▶ PROBLEM TO SOLVE
Could you please write out each line of the records exactly, minus the pictures?

▶ EXERCISE DATA

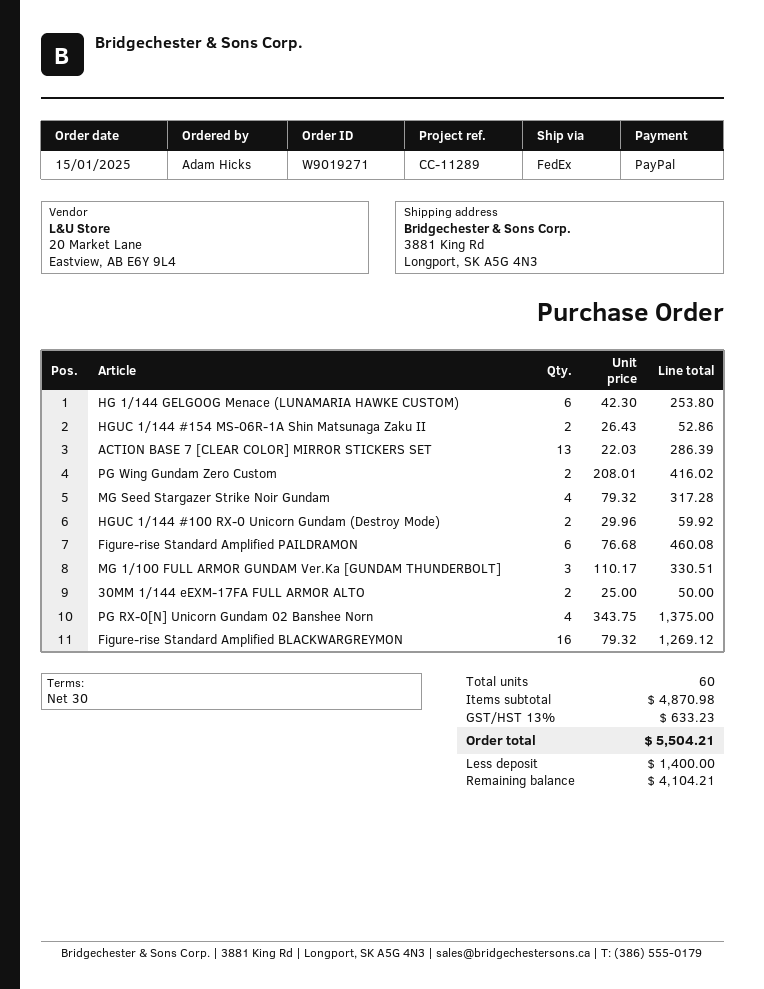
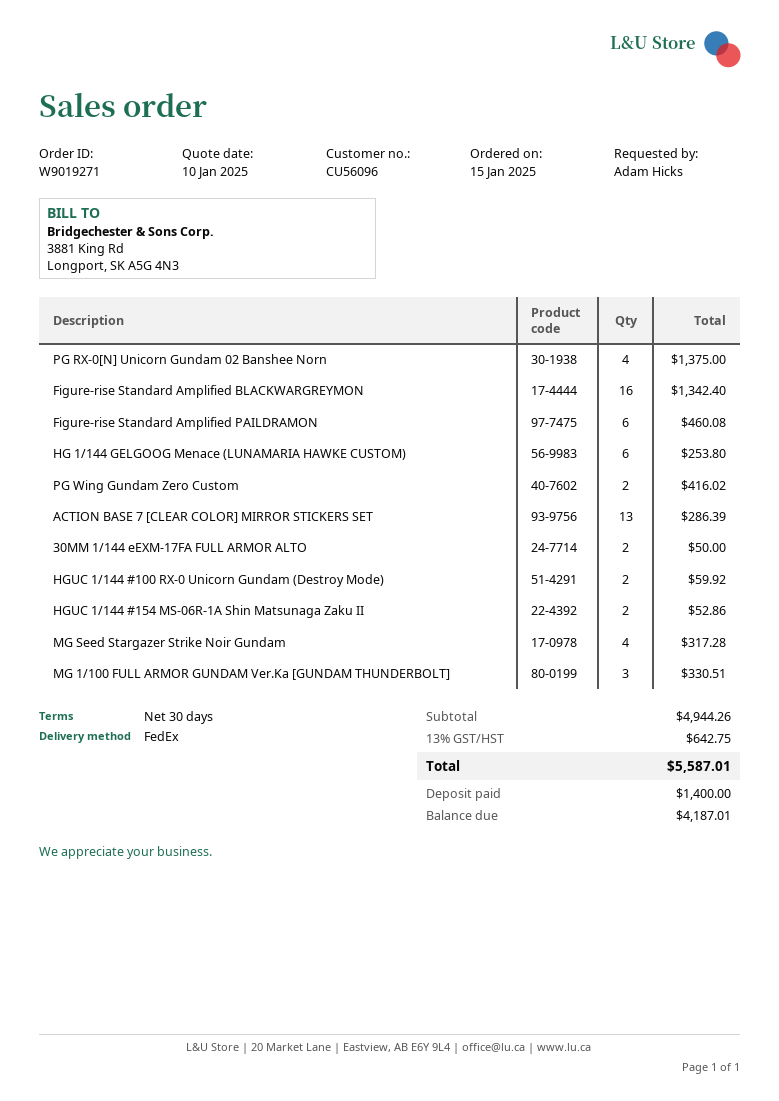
Figure-rise Standard Amplified BLACKWARGREYMON: 16 for 1269.12 -> 16 for 1342.40
subtotal: 4870.98 -> 4944.26
tax: 13% = 633.23 -> 13% = 642.75
total: 5504.21 -> 5587.01
balance: 4104.21 -> 4187.01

▶ TASK SOLUTION
Figure-rise Standard Amplified BLACKWARGREYMON: 16 for 1269.12 -> 16 for 1342.40
subtotal: 4870.98 -> 4944.26
tax: 13% = 633.23 -> 13% = 642.75
total: 5504.21 -> 5587.01
balance: 4104.21 -> 4187.01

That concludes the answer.